Description:
I developed a custom authentication plugin for Nexus 3, but it only intercepts Basic Auth requests. For Bearer Token (or other authentication methods), the realm seems to be ignored despite overriding supports() to return true.
Problem Details:
The plugin extends AuthorizingRealm and is annotated with @Named and @Singleton.

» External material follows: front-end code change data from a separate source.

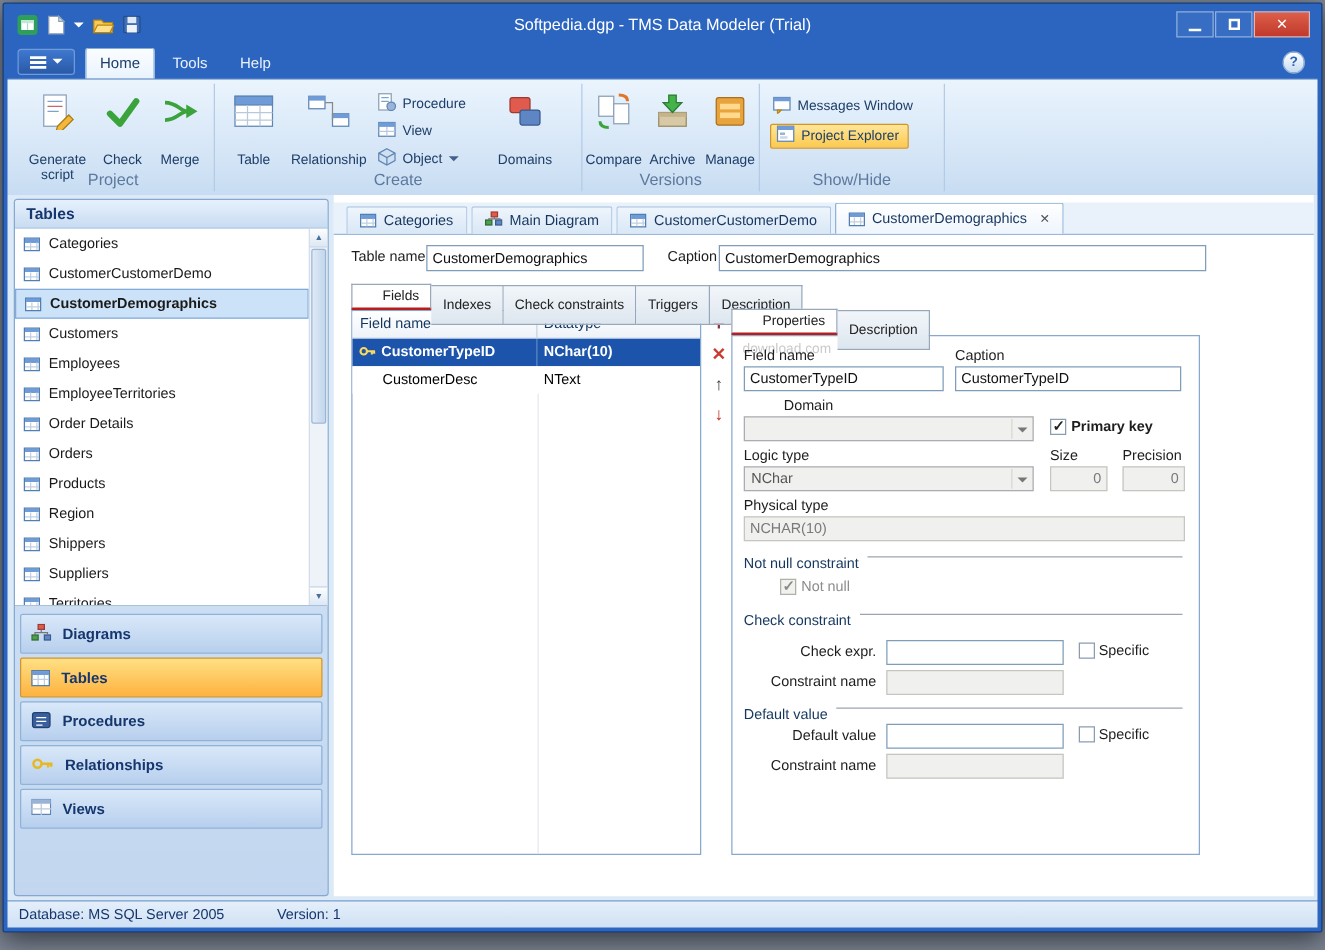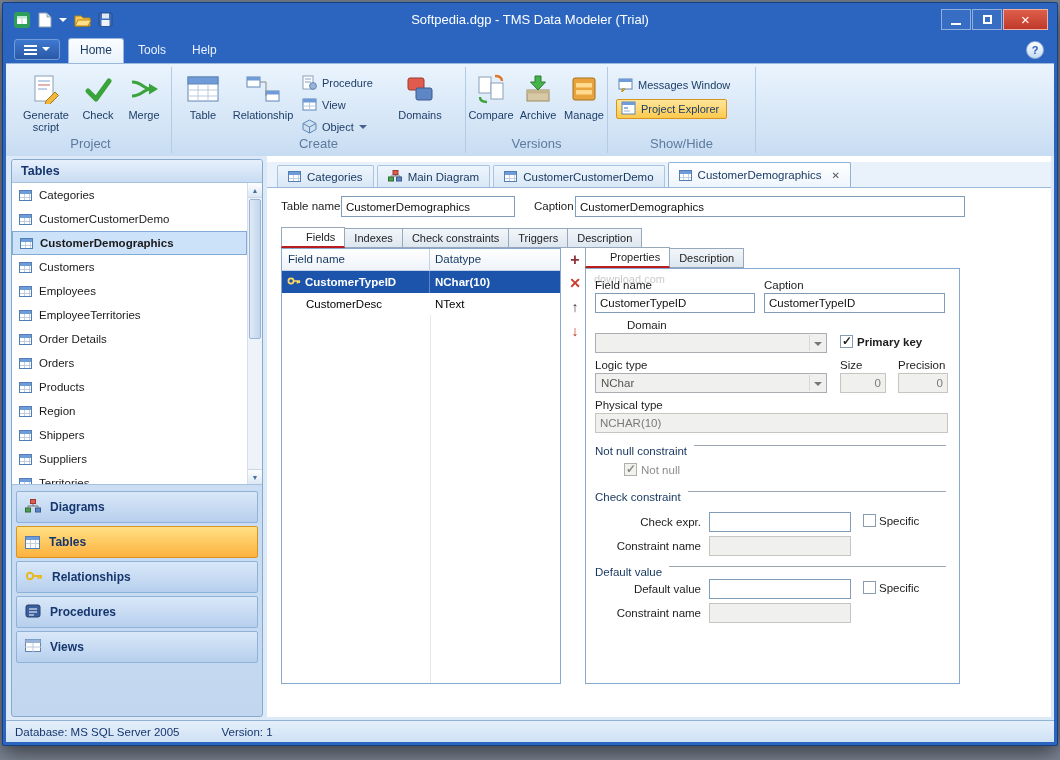--- a/index.html
+++ b/index.html
@@ -34,21 +34,21 @@
   .helpbtn { position:absolute; right:10px; bottom:4px; width:18px; height:18px; border-radius:50%;
     background:linear-gradient(#ffffff,#c6daf2); color:#2a62b8; font-weight:bold; font-size:11px;
     display:flex; align-items:center; justify-content:center; border:1px solid #8fb2d8; }
 
   
   .ribbon { height:93px; background:linear-gradient(#eaf4fd, #d3e4f6 70%, #c7dcf2); border-top:1px solid #9ab8dc;
     position:relative; flex:none; }
   .rgroup { position:absolute; top:3px; bottom:3px; border-right:1px solid #b4cbe6; }
   .glabel { position:absolute; bottom:2px; left:0; right:0; text-align:center; font-size:13px; color:#5d7a9e; }
   .bigbtn { position:absolute; top:5px; display:flex; flex-direction:column; align-items:center;
-    font-size:11px; color:#1d3e68; text-align:center; line-height:12px; gap:4px; }
+    font-size:11px; color:#1d3e68; text-align:center; line-height:12px; gap:17px; }
   .bigbtn .bicon { height:33px; display:flex; align-items:center; justify-content:center; }
   .smallbtn { position:absolute; display:flex; align-items:center; gap:5px; font-size:11px; color:#1d3e68; height:20px; }
   .smallbtn.hl { background:linear-gradient(#ffe69a,#fcc94e); border:1px solid #d8951d; border-radius:2px; padding:0 7px 0 4px; }
   .obj-caret { width:0; height:0; border:4px solid transparent; border-top-color:#44618a; margin-top:4px; }
 
   
   .main { flex:1; position:relative; background:#dce9f7; overflow:hidden; }
 
   
   .sidebar { position:absolute; left:5px; top:3px; width:252px; bottom:3px; border:1px solid #87a9cf; border-radius:3px;
@@ -84,21 +84,21 @@
   .dtab.active { background:linear-gradient(#ffffff,#eef5fd); border-color:#8fb2d8; height:25px; }
   .dclose { font-size:10px; color:#555; margin-left:4px; }
 
   .lbl { position:absolute; font-size:11.5px; color:#1d1d1d; white-space:nowrap; }
   .tb { position:absolute; height:21px; border:1px solid #7f9db9; padding:0 4px;
     font:11.5px "Liberation Sans",sans-serif; color:#111; background:#fff; }
   .tb.dis { background:#f0f0ee; border-color:#c6c6c0; color:#7a7a7a; }
   .tb.num { text-align:right; }
 
   .subtabs { position:absolute; left:14px; top:72px; display:flex; z-index:2; }
-  .stab { height:20px; padding:0 9px; font-size:11px; color:#222; background:linear-gradient(#f2f6fa,#dde6ef);
+  .stab { height:32px; padding:0 9px; font-size:11px; color:#222; background:linear-gradient(#f2f6fa,#dde6ef);
     border:1px solid #98a8bb; border-left:none; display:flex; align-items:center; }
   .stab:first-child { border-left:1px solid #98a8bb; }
   .stab.active { background:#fff; height:21px; margin-top:-1px; border-bottom:2px solid #b91c1c; position:relative;padding-left:24px; }
 
   .grid { position:absolute; left:14px; top:92px; width:280px; height:436px; border:1px solid #87a9cf; background:#fff; }
   .ghead { display:flex; height:22px; background:linear-gradient(#ffffff,#eef3f9); border-bottom:1px solid #c3d2e4;
     font-size:11.5px; color:#13365f; position:relative; z-index:1; }
   .gh1 { width:148px; padding:4px 0 0 6px; border-right:1px solid #c3d2e4; }
   .gh2 { flex:1; padding:4px 0 0 5px; }
   .gline { position:absolute; left:148px; top:22px; bottom:0; border-left:1px solid #e4e9f0; }
@@ -441,34 +441,34 @@
                 <rect x="10.5" y="9" width="5" height="4" fill="#5e86c5" stroke="#3a5a8c"></rect>
                 <path d="M8 4.5 v2.5 M3 9 v-2 h10 v2" fill="none" stroke="#777"></path>
               </svg></span>
           <span>Diagrams</span>
         </div>
         <div class="navbtn active">
           <span class="tbl-icon" style="width:15px;height:13px;"></span>
           <span>Tables</span>
         </div>
         <div class="navbtn">
-          <span><svg width="18" height="12">
-                <circle cx="5" cy="6" r="3.2" fill="none" stroke="#e8b820" stroke-width="2"></circle>
-                <path d="M8.5 6 H17 M13.5 6 v3 M16 6 v2.4" stroke="#e8b820" stroke-width="2" fill="none"></path>
-              </svg></span>
-          <span>Relationships</span>
-        </div>
-        <div class="navbtn">
           <span><svg width="16" height="14">
                 <rect x="1" y="1" width="14" height="12" rx="2" fill="#3a5f9e" stroke="#24406e"></rect>
                 <line x1="4" y1="5" x2="12" y2="5" stroke="#fff"></line>
                 <line x1="4" y1="8" x2="12" y2="8" stroke="#fff"></line>
                 <line x1="4" y1="11" x2="9" y2="11" stroke="#fff"></line>
               </svg></span>
           <span>Procedures</span>
+        </div>
+        <div class="navbtn">
+          <span><svg width="18" height="12">
+                <circle cx="5" cy="6" r="3.2" fill="none" stroke="#e8b820" stroke-width="2"></circle>
+                <path d="M8.5 6 H17 M13.5 6 v3 M16 6 v2.4" stroke="#e8b820" stroke-width="2" fill="none"></path>
+              </svg></span>
+          <span>Relationships</span>
         </div>
         <div class="navbtn">
           <span><svg width="16" height="13">
                 <rect x="0.5" y="0.5" width="15" height="12" fill="#fff" stroke="#5e86b5"></rect>
                 <rect x="0.5" y="0.5" width="15" height="3.5" fill="#9ab4d8"></rect>
                 <line x1="0" y1="8" x2="16" y2="8" stroke="#b9c9dc"></line>
                 <line x1="8" y1="4" x2="8" y2="13" stroke="#b9c9dc"></line>
               </svg></span>
           <span>Views</span>
         </div>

The supports() method returns true for all tokens (verified via logs), but doGetAuthenticationInfo() is never called for Bearer Token requests.Basic Auth works correctly (logs show the realm is invoked).
Code Snippet:
@Singleton
@Named("CustomRealm")
public class CustomAuthenticatingRealm extends AuthorizingRealm {
@Override
public boolean supports(AuthenticationToken token) {
// Always returns true, but Bearer Token doesn't trigger this realm
return true;
}
@Override
protected AuthenticationInfo doGetAuthenticationInfo(AuthenticationToken token) {
// Not reached for Bearer Token requests
return null;
}
}
Question to the Community:
How can I configure Nexus or modify the plugin to ensure my realm participates in the authentication chain for Bearer Token requests? Are there additional configurations or interfaces required? Any code examples would be greatly appreciated.
Thank you!
I appreciate any guidance or insights from the community.